In favor of a 30-day challenge:
— Relatively brief, improving likelihood of success
— A decent chunk of time, promoting a sense of accomplishment
— Can be a good way to practice a new movement or skill
— Can be a good way to way to prepare for the next step in a progression
— If you do a new one each month, you can mix some structure and variety
Against a 30-day challenge:
— It’s tough to see much in the way of results in such a short time
— Can be a big oversell (30 days to a “beach body”? Really?), potentially leading to disappointment
— Can distract from more effective, longer programs
— The known end point is a psychological barrier to establishing a habit
— Can give a sense of failure if a work or personal crisis interrupts the program
A 30-day challenge can work well to:
— Give some structure when your main goal is general, like “do some regular exercise”

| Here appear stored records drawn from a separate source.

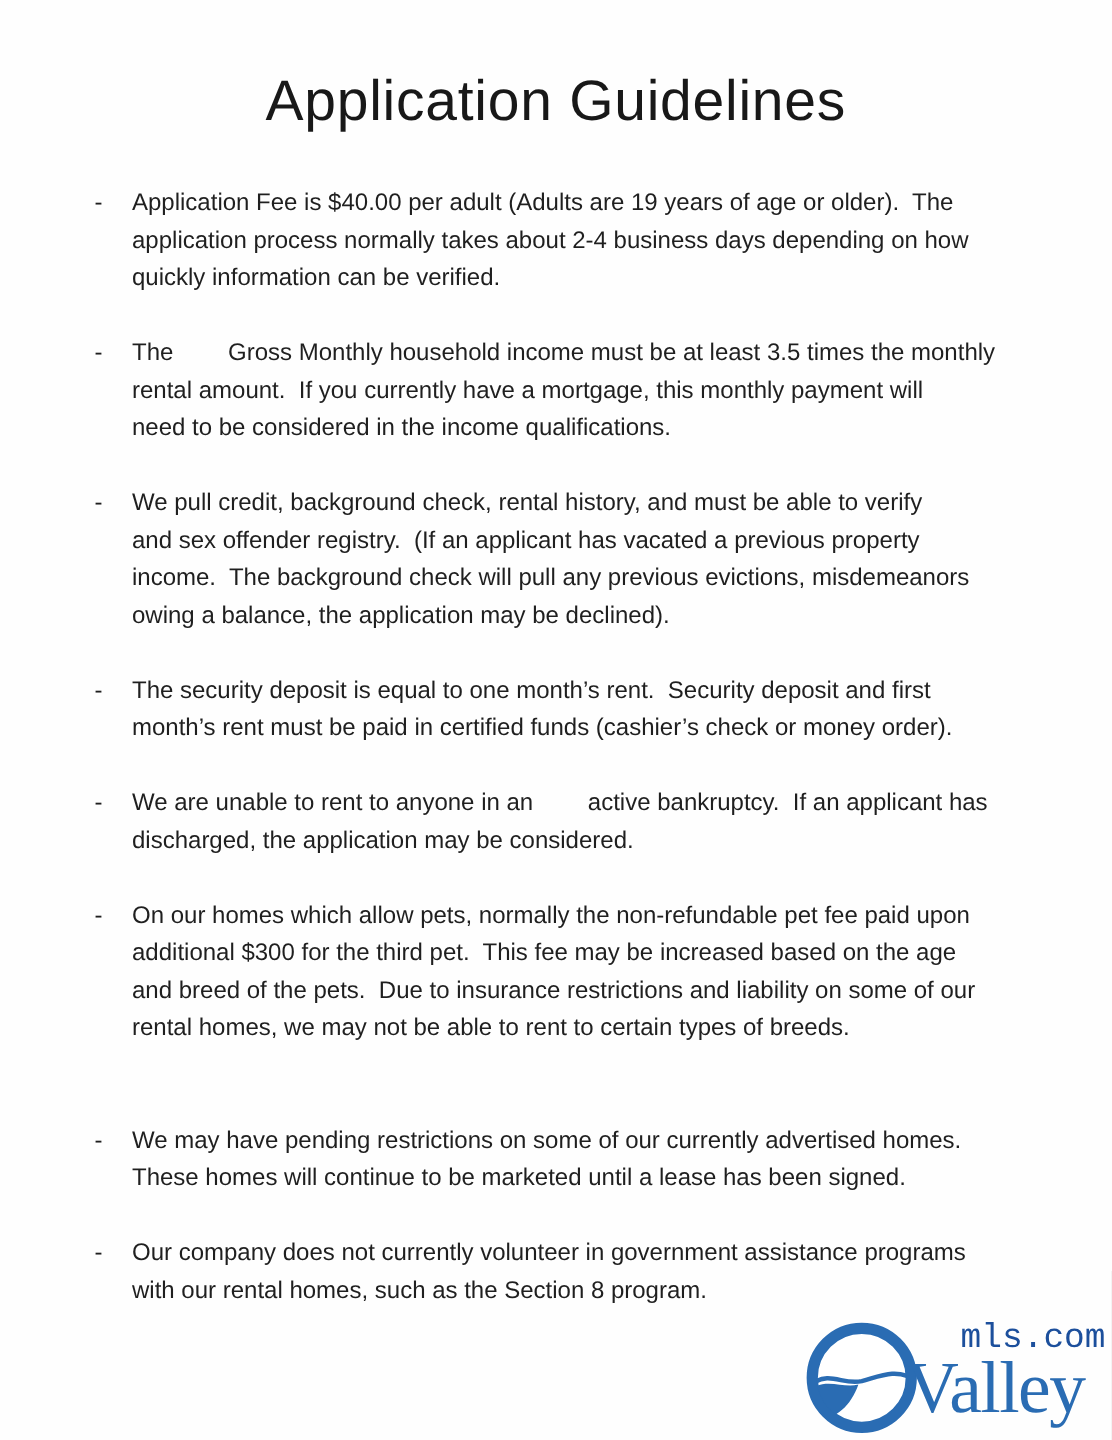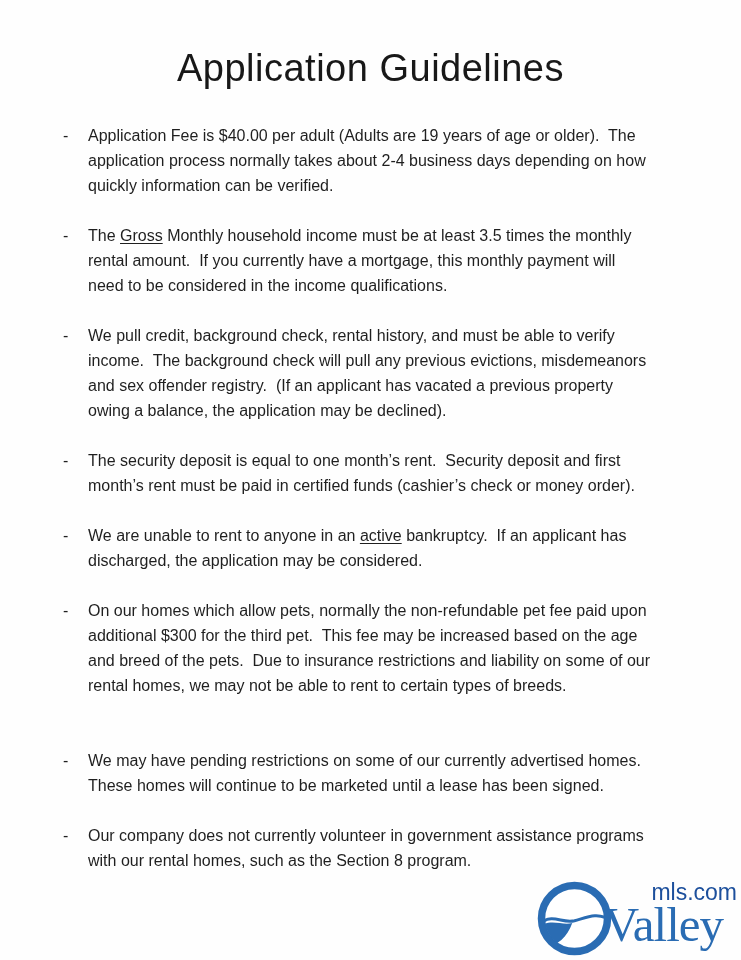"Gross" .g-line .u { margin-left: none -> 32px; text-decoration: underline -> none }
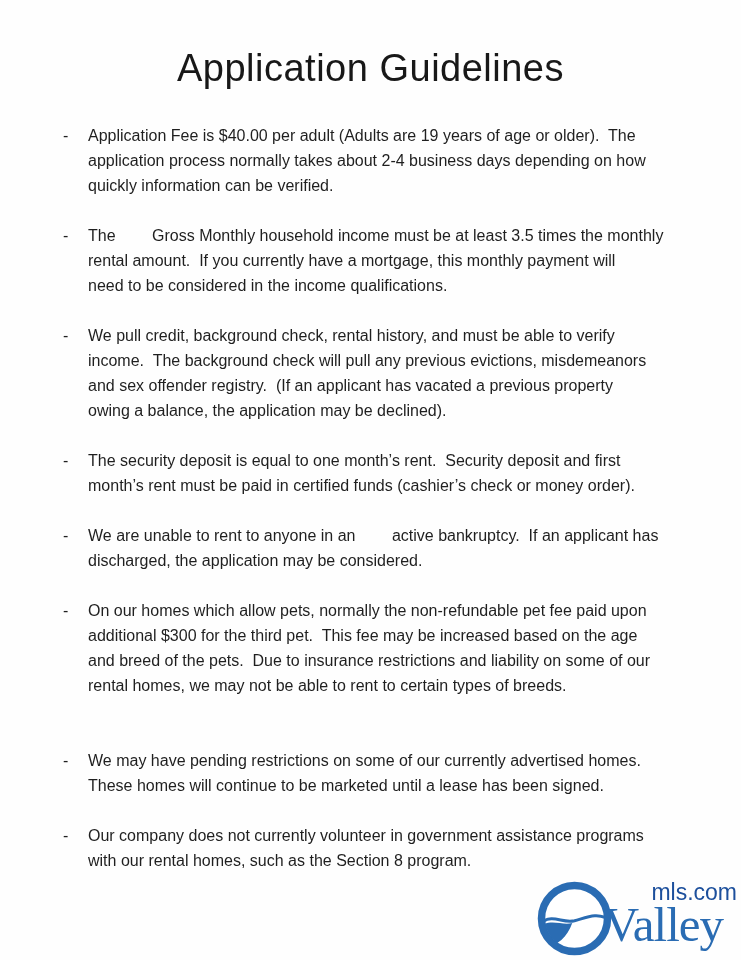"income. The background check will" div.g-line { order: before "and sex offender registry. (If" -> after "and sex offender registry. (If" }
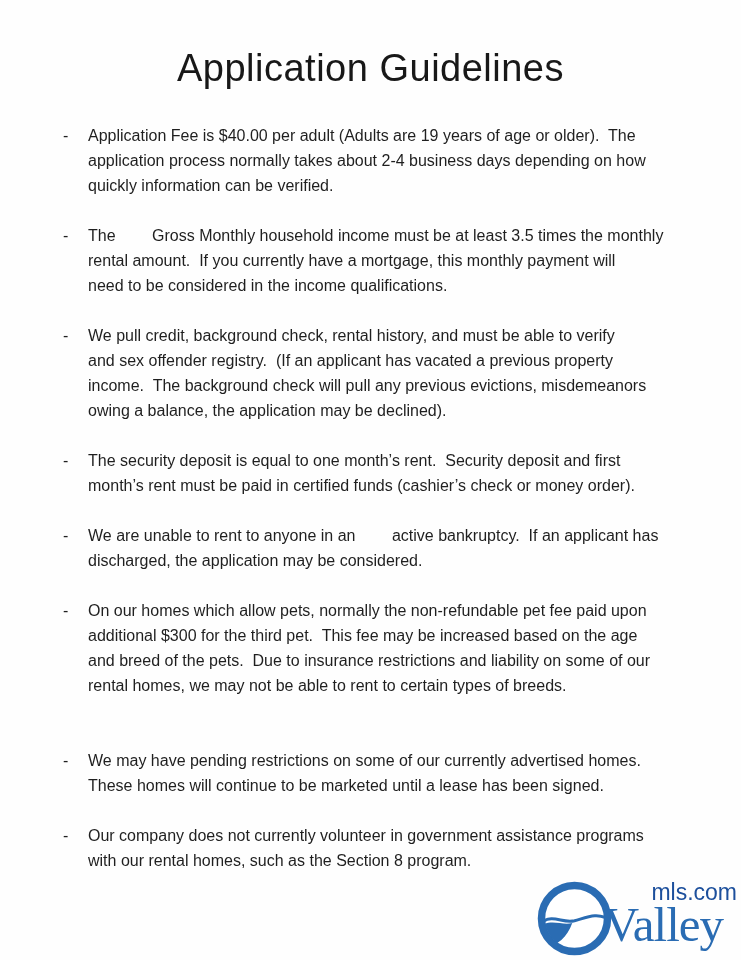"mls.com" .logo-suffix { font-family: Liberation Sans, sans-serif -> Liberation Mono, monospace }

— Practice a new movement to improve your coordination or learn how it feels to activate specific muscles
— Help you give a new activity an honest try if you’re experimenting
— Parcel out skills development for a larger goal (like getting your first unassisted pull-up)
OK, what if I do have a personal or work crisis in the middle?
If you’re doing a 30-day challenge with a friend, that can be frustrating for both of you. If you’re doing it on your own, you have two main options:
— Make time for it, even if it’s at a lower level than that week calls for (you could repeat the previous week, for example)
— Take a break and pick up where you left off
A 30-day challenge often prescribes relatively basic movements, intended to give you a good foundation to build on, so you don’t have to be rigid in how you approach the schedule. If you are having trouble continuing with the challenge progression, it’s always OK to repeat a week — the purpose of this kind of activity is to help you develop. Have some fun with it!
Image: OK, you got me. I don’t love these 30-day challenges where you do more and more squats or seconds of planking or what-have-you. I do like pizza — although I could never make it through this program! And I do like focusing on something for a month, like practicing a multipstep movement at an easy weight for lots of reps, so I get smoothly coordinated with it. Or even just making a commitment to do a minimum amount of walking every day for a month to shake off a long winter indoors. No matter the details, I believe a 30-day challenge should be a fun project — never a frustrating chore.